Segment Open

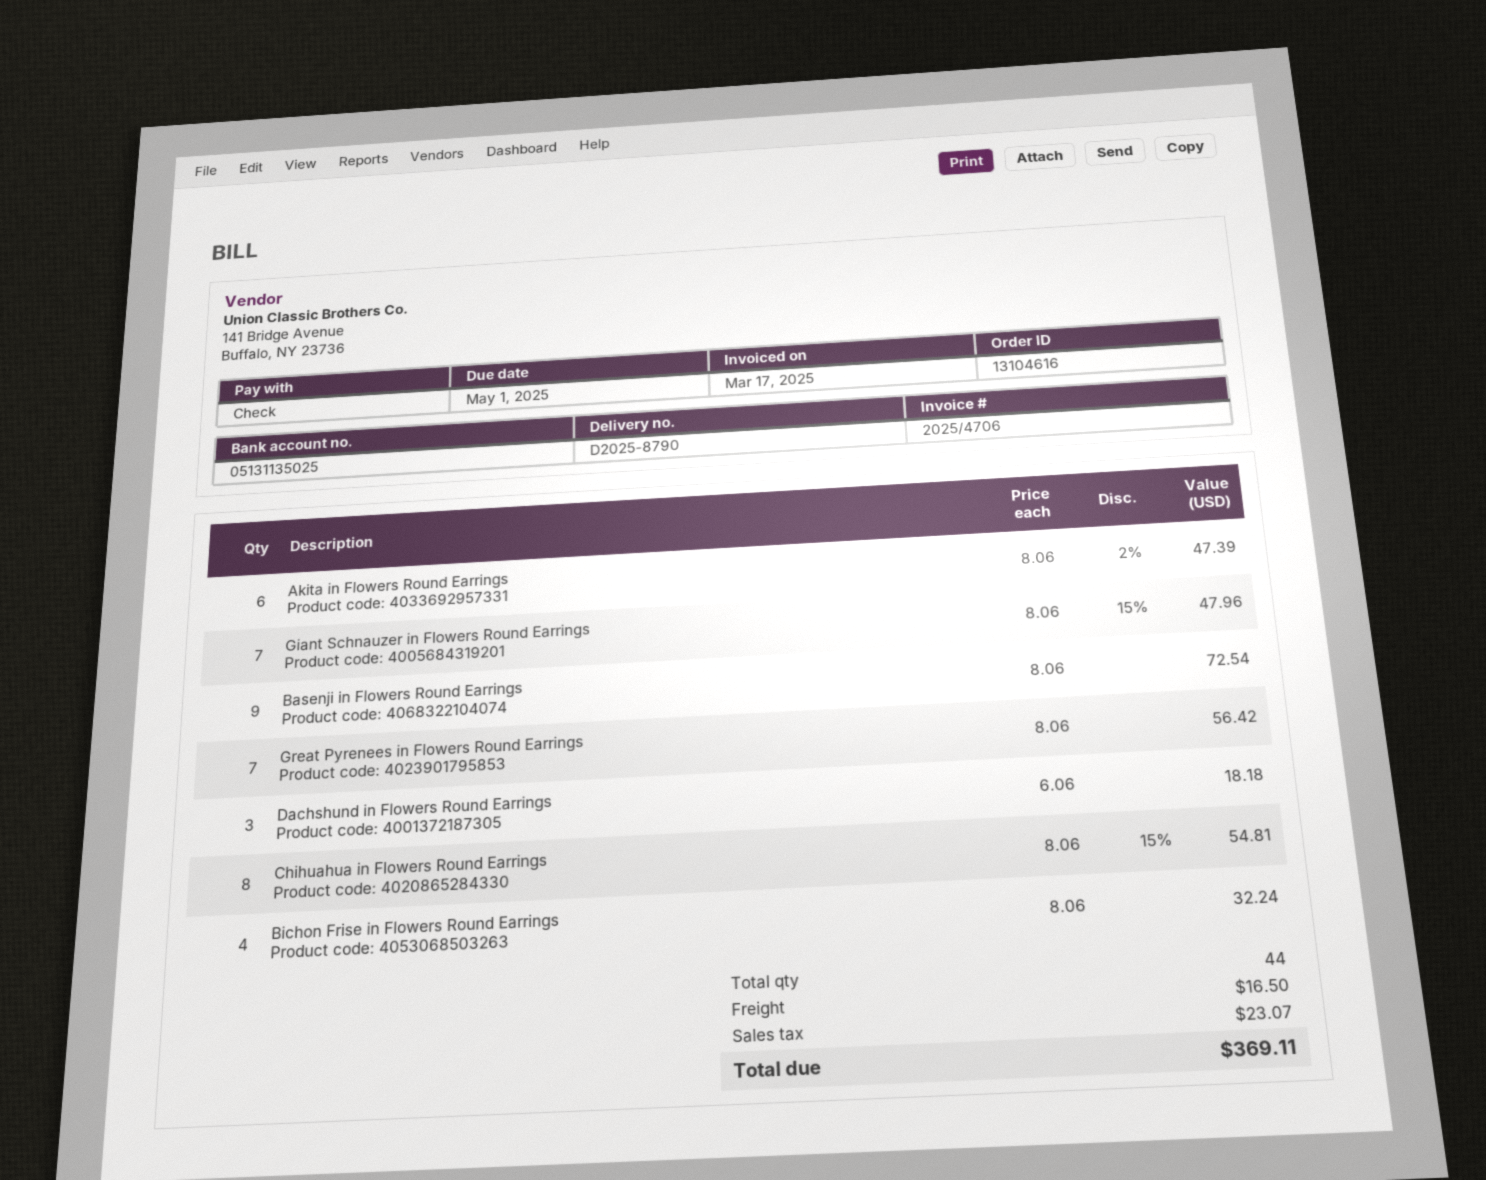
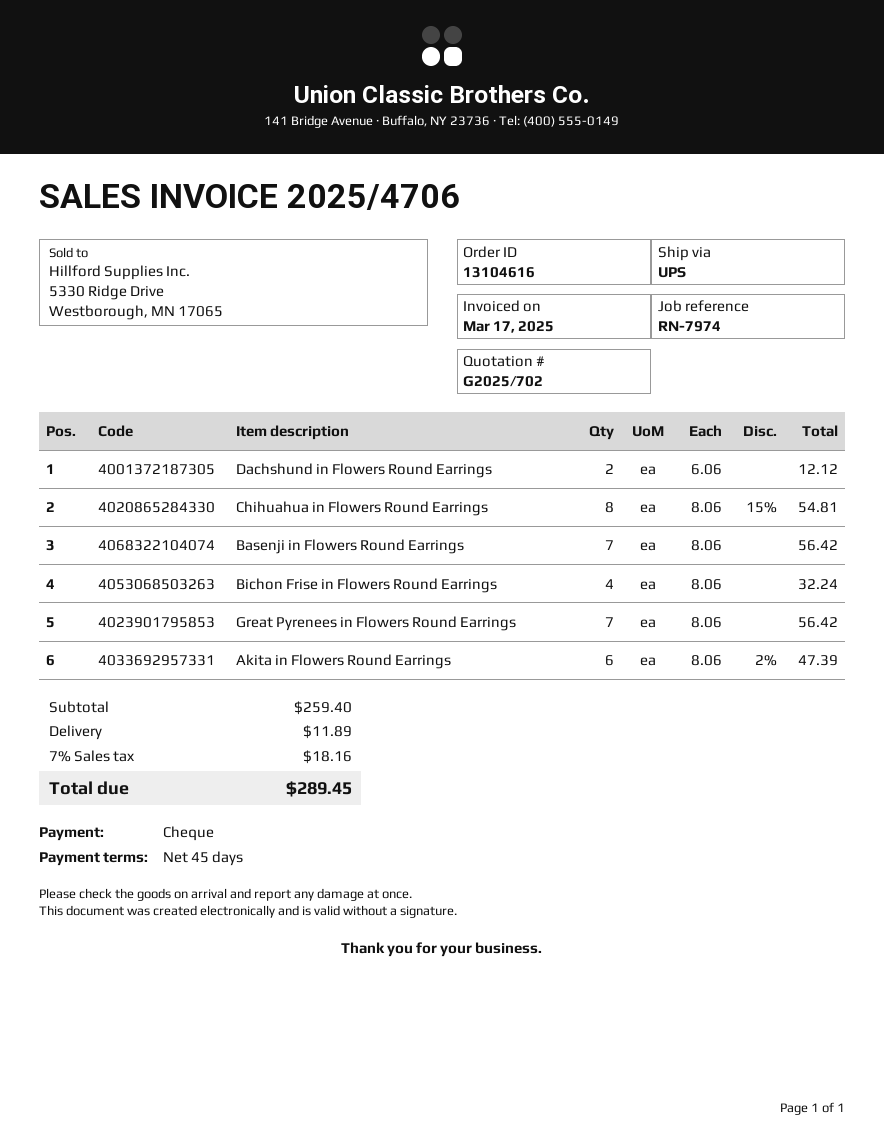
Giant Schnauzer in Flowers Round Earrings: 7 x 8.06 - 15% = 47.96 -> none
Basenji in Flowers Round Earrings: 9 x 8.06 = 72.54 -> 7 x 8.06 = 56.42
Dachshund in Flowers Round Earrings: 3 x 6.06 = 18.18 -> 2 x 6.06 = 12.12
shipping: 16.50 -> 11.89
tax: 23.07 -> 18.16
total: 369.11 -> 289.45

Segment Closed
Segment Open

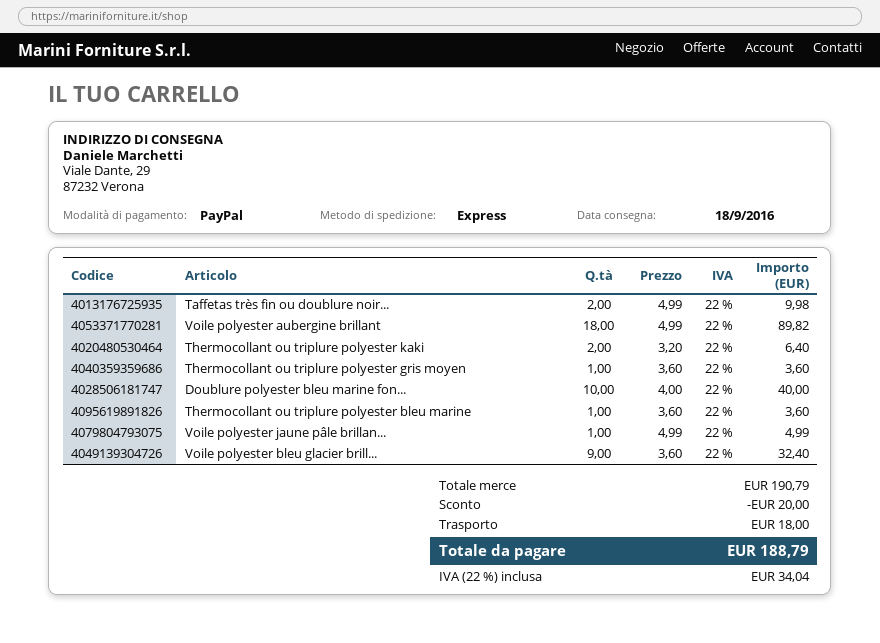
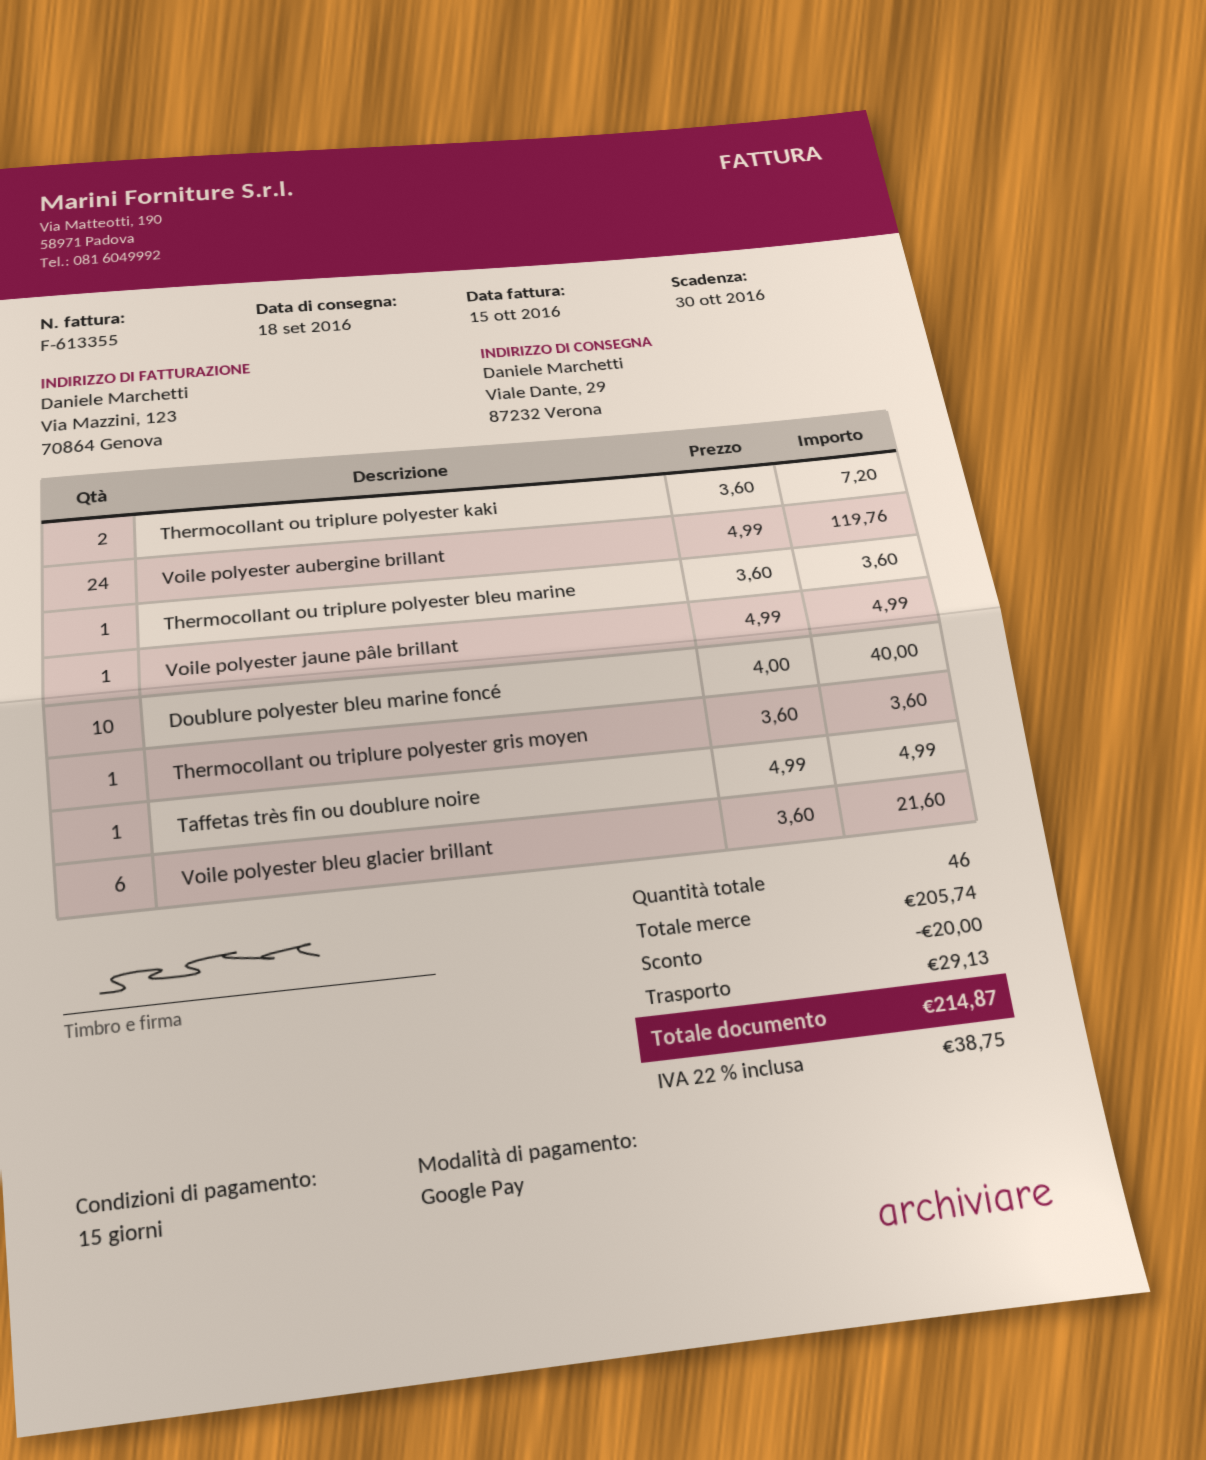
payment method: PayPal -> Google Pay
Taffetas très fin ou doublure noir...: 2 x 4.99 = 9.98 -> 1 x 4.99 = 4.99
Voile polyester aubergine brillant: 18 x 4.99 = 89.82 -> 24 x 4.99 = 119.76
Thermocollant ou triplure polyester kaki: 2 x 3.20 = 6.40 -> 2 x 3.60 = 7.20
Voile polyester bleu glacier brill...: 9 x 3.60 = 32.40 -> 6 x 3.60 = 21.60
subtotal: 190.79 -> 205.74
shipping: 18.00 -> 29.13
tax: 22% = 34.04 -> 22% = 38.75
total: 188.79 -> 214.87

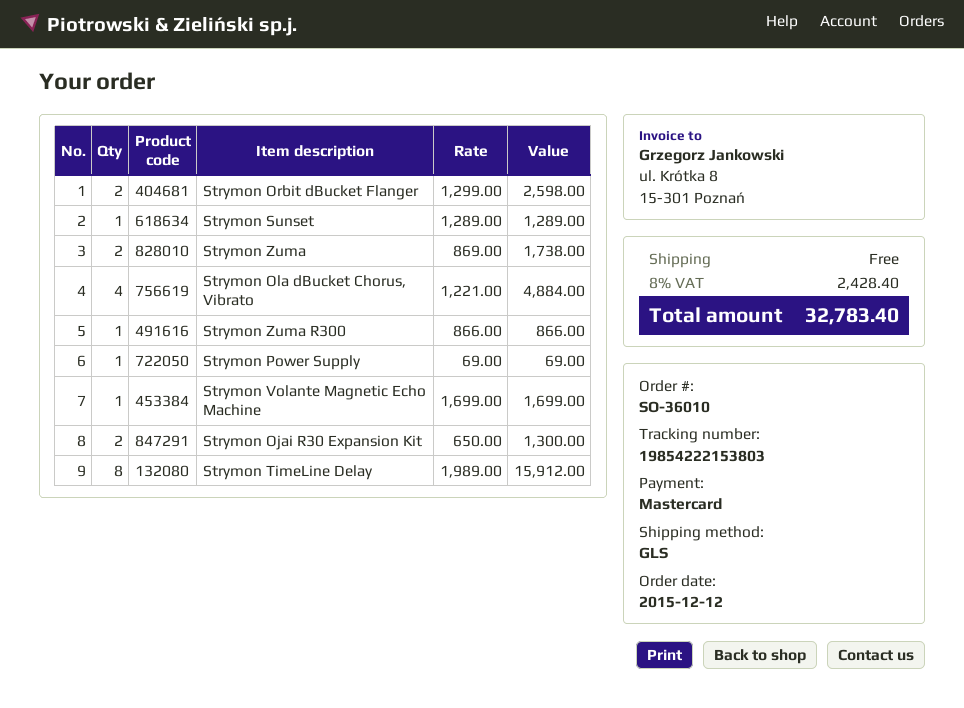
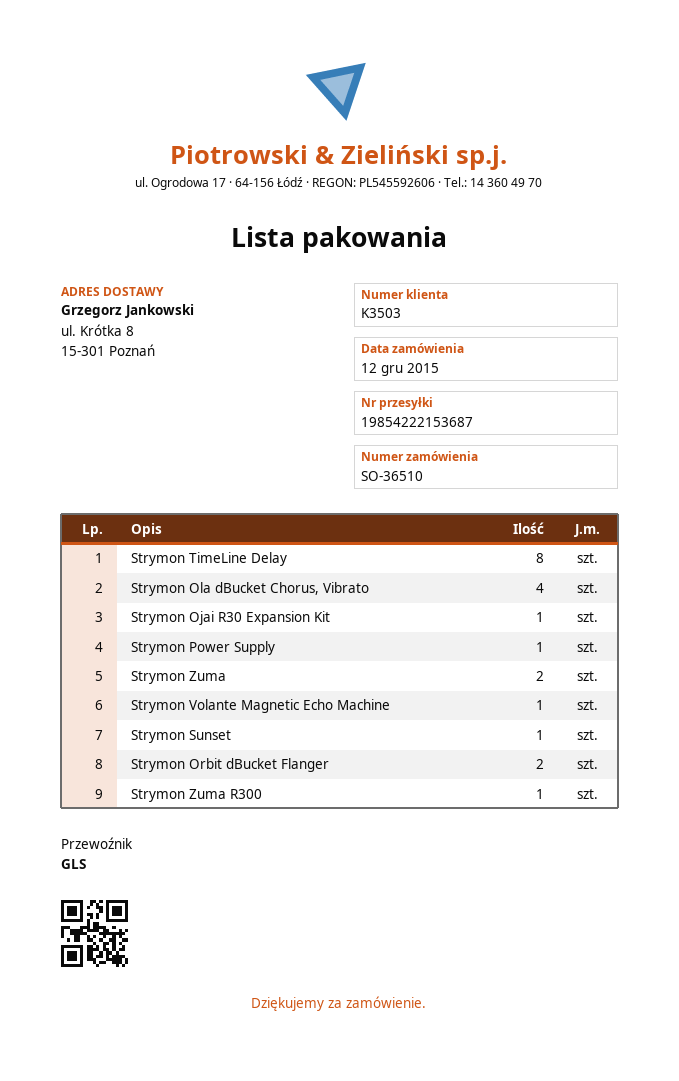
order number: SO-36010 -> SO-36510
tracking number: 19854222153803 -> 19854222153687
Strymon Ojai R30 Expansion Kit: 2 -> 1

Segment Closed

PROBLEM REQUIREMENTS:
Show the lines of the data that hold the word "Earrings".

RESPONSE TO THIS TASK:
Giant Schnauzer in Flowers Round Earrings: 7 x 8.06 - 15% = 47.96 -> none
Basenji in Flowers Round Earrings: 9 x 8.06 = 72.54 -> 7 x 8.06 = 56.42
Dachshund in Flowers Round Earrings: 3 x 6.06 = 18.18 -> 2 x 6.06 = 12.12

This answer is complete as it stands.